1

I have to compare two tables with identical structure (int not null,int not null, varchar2). In both tables field3 is a nullable.

I have the next SQL:

Select 
   t1.field1, t1.field2, t1.field3)  
From
   table1 t1
Where  (field1,field2,field3)
   not in 
   (select field1,
    field2,field3
    from table2 t2)

When the field3 is NULL in any of them (t1 or t2) the query does not return any row. For instance I want to return a row from this data but it returns nothing at all.

Table 1

field1    field2    field3
1         2         <NULL>

Table 2

field1    field2    field3
1         2         'some text data' 

There is workaround to fix such thing by using the NVL function: NVL(field3, 'dummytextorwhatever') but I dont want to include such horrible thing into my code. Any idea to solve this problem with nullable fields?

Thank you!

APC
  • 144,005
  • 19
  • 170
  • 281
Carlos
  • 456
  • 2
  • 7
  • 21
  • Can you please post, what you are expecting in the output ? – Shushil Bohara May 02 '17 at 09:43
  • 2
    It is not an (only) Oracle thing, when writing `WHERE value NOT IN (x, y, z)` this will be internally interpreted as `WHERE value != x AND value != y AND value != z`, and comparing against `NULL` (either for equality or unequality) always yields `FALSE` – DrCopyPaste May 02 '17 at 09:49
  • 1
    @DrCopyPaste - given your name I hope you won't mind if I copy your comment and paste it in my answer? :-D – APC May 02 '17 at 09:59
  • 1
    @APC yes, of course :) – DrCopyPaste May 02 '17 at 11:32

4 Answers4

4

This is known behavior with NOT IN when there are nulls in either the main table or the sub-query's result sets. As @DrCopyPaste puts it so well

"when writing WHERE value NOT IN (x, y, z) this will be internally interpreted as WHERE value != x AND value != y AND value != z, and comparing against NULL (either for equality or unequality) always yields FALSE"

The simple answer is to use NOT EXISTS:

Select 
   t1.field1, t1.field2, t1.field3)  
From
   table1 t1
Where  not exists   
   (select  null   from table2 t2
    where t2.field1 = t1.field1
    and t2.field2 = t1.field2
    and t2.field3 = t1.field3 )

An anti-join will produce the same result

Select 
   t1.field1, t1.field2, t1.field3)  
From
   table1 t1
     left join table2 t2
       on t2.field1 = t1.field1
       and t2.field2 = t1.field2
       and t2.field3 = t1.field3 
where t2.field1 is null

"why do you select a null at the beginning?"

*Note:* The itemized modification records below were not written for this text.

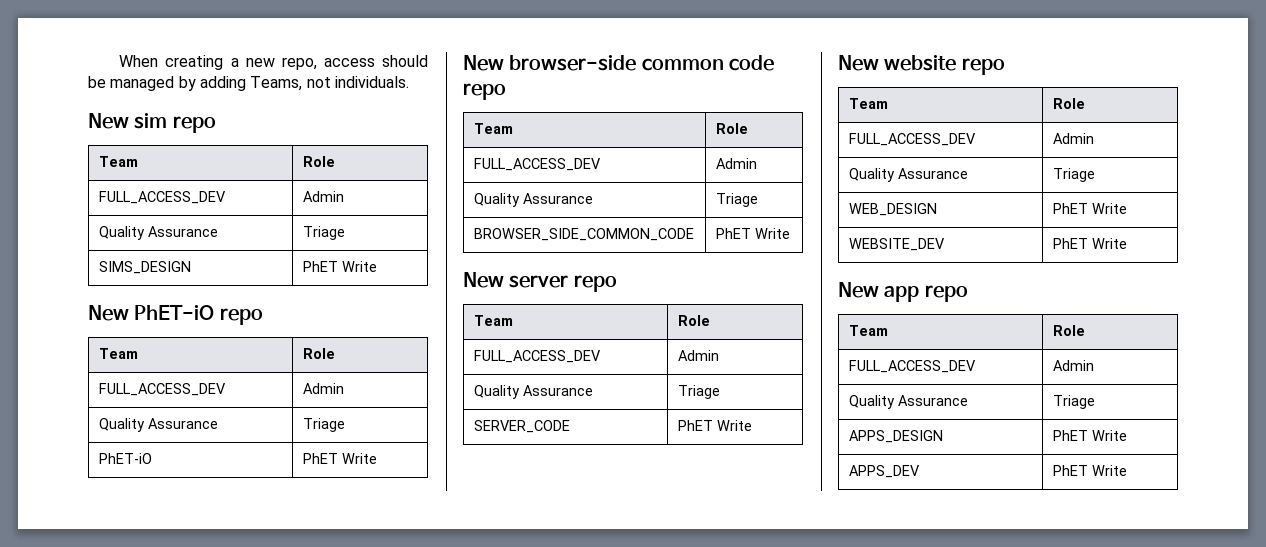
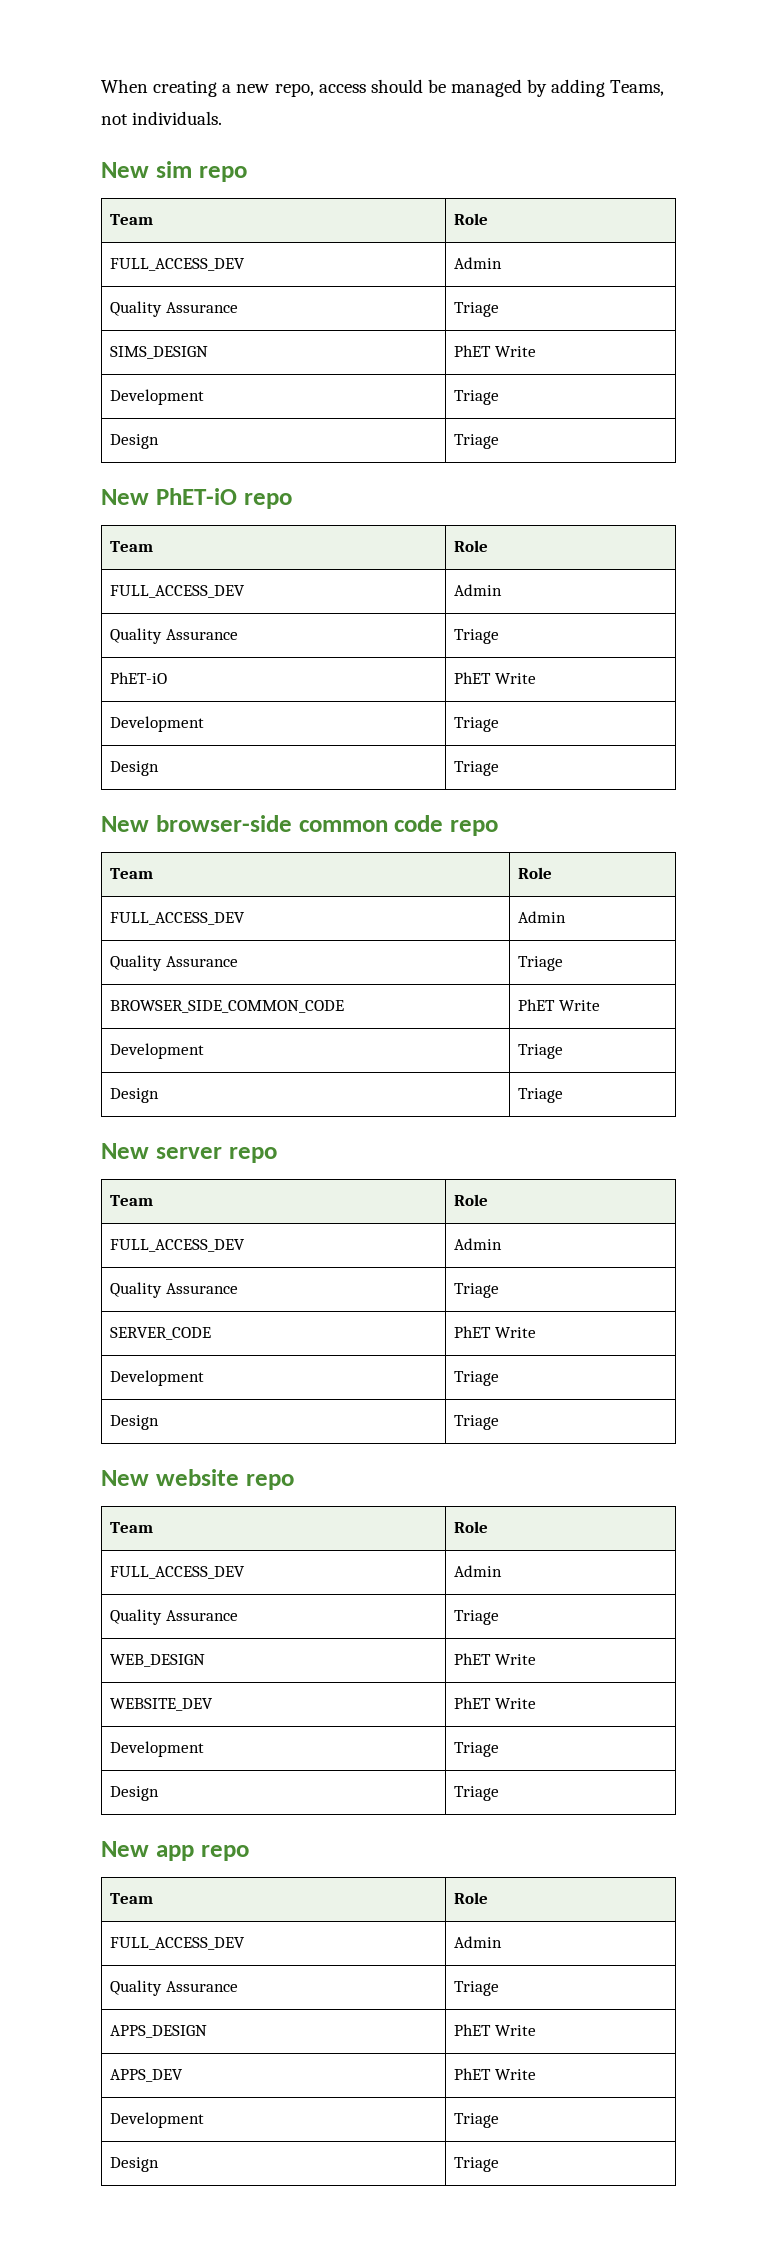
  SIMS_DESIGN | PhET Write
+ Development | Triage
+ Design | Triage
  PhET-iO | PhET Write
+ Development | Triage
+ Design | Triage
  BROWSER_SIDE_COMMON_CODE | PhET Write
+ Development | Triage
+ Design | Triage
  SERVER_CODE | PhET Write
+ Development | Triage
+ Design | Triage
  WEBSITE_DEV | PhET Write
+ Development | Triage
+ Design | Triage
  APPS_DEV | PhET Write
+ Development | Triage
+ Design | Triage

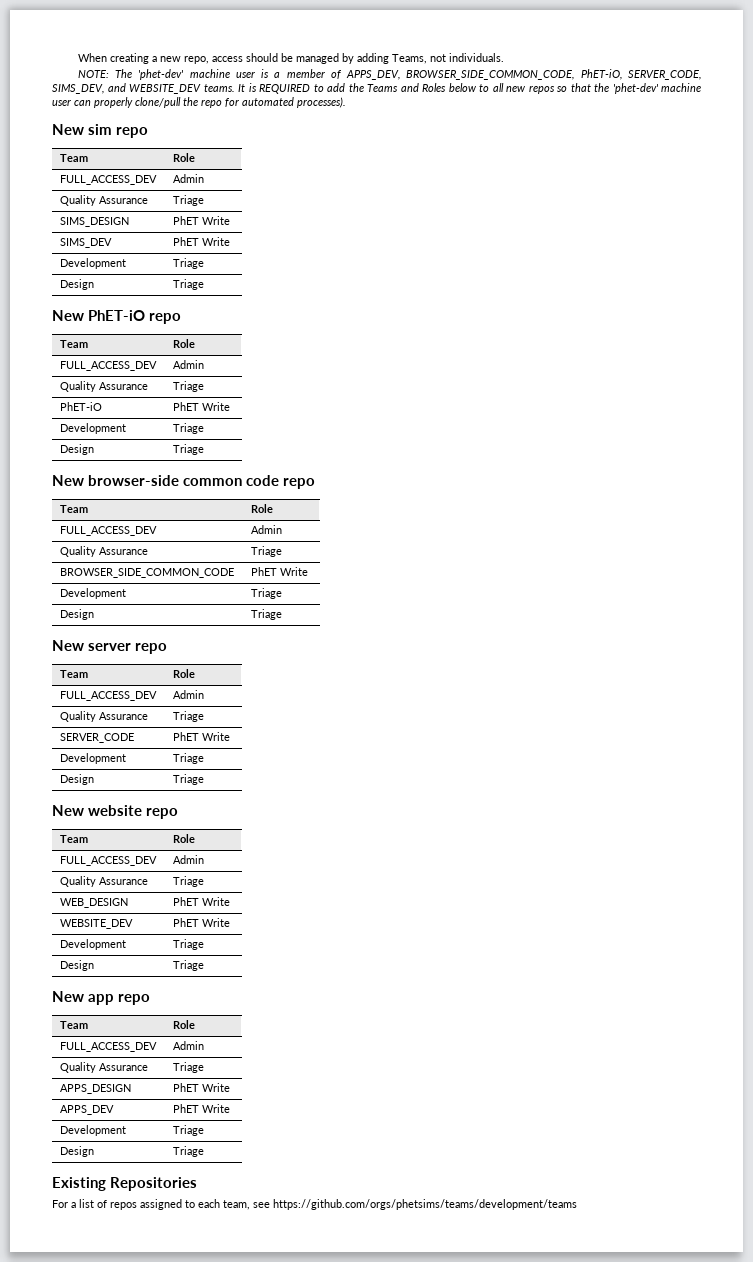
+ NOTE: The 'phet-dev' machine user is a member of APPS_DEV, BROWSER_SIDE_COMMON_CODE, PhET-iO, SERVER_CODE, SIMS_DEV, and WEBSITE_DEV teams. It is REQUIRED to add the Teams and Roles below to all new repos so that the 'phet-dev' machine user can properly clone/pull the repo for automated processes).
+ SIMS_DEV | PhET Write
+ Existing Repositories
+ For a list of repos assigned to each team, see https://github.com/orgs/phetsims/teams/development/teams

Because with NOT EXISTS it doesn't matter what the sub-query returns. All that matters is that it returns a non-empty result set. It could have been 1 or field1 but it really doesn't matter, so why not null?

APC
  • 144,005
  • 19
  • 170
  • 281
  • why do you select a null at the beginning9 --> "select null from table2 t2" – Carlos May 02 '17 at 10:03
  • I tried your approach and returns all the rows. It must return just the rows which are different on any field. Right? – Carlos May 02 '17 at 10:08
  • Which approach? Both should return the subset of `table1` which don't have matches in `table2`. If that's all the rows in `table1` then that's what they return. – APC May 02 '17 at 10:17
  • The "NOT EXISTS" approach. It retrieves ALL the rows in table1 and not only" the subset of t1 which does not have matches in t2" – Carlos May 02 '17 at 10:26
  • Please **edit your question** to post some test data which reproduces this behavior. Also the code which you're running. presumably your actual SQL is different from the code you have posted here, so please make sure you're correctly translating my code example to run on your real tables. – APC May 02 '17 at 10:30
  • 3
    @Carlos - APC didn't just invent this technique right now, to solve your problem; what he offered is absolutely standard SQL (not even specific to Oracle). If you think it is not doing the right thing on your data, it is 100% certain that you are doing something wrong. Try to figure out what that is; the solution is correct. –  May 02 '17 at 11:24
  • I believe I did not explain properly myself: The idea is to retrieve rows from t1 which are not present in t2 (the comparison is applied to ALL the fields, which one of them is nullable). If I apply the NOT EXISTS pattern, the query retrieves rows that are identical between tables. I posted the only row which is different between tables, the other rows are exactly the same content – Carlos May 02 '17 at 12:09
  • 1
    Thank you everybody for your useful comments and suggestions, really appreciate it – Carlos May 03 '17 at 10:47
1

Try not exists

Select 
  t1.field1, 
  t1.field2, 
  t1.field3
From
  table1 t1
where not exists 
  (select 1
    from table2 t2
  where 
  t1.field1=t2.field1 
  and t1.field2=t2.field2 
  and t1.field3=t2.field3
  )

Sample test

with table1(field1,field2,field3) as
(select 1,2,null from dual),
        table2(field1,field2,field3) as
(select 1,2,'something' from dual)

Select 
  t1.field1, 
  t1.field2, 
  t1.field3
From
  table1 t1
where not exists 
  (select 1
    from table2 t2
  where 
  t1.field1=t2.field1 
  and t1.field2=t2.field2 
  and t1.field3=t2.field3
  )

Output

FIELD1 FIELD2 FIELD3
1      2      
Utsav
  • 7,914
  • 2
  • 17
  • 38
1

Try to use NVL or Coalesce operators, like this

Select 
   t1.field1, t1.field2, t1.field3 
From
   table1 t1
Where  (nvl(field1,0),nvl(field2,0),nvl(field3,0))
   not in 
   (select nvl(field1,0),nvl(field2,0),nvl(field3,0)
    from table2 t2)

but if in tables data there is some data equals 0 select will be return that row, because nvl(field1,0)=nvl(field2,0) when field1=0 and field2=null, so you can use any value(you should be confident ) wich no exists in your tables data for example -99(nvl(field,-99))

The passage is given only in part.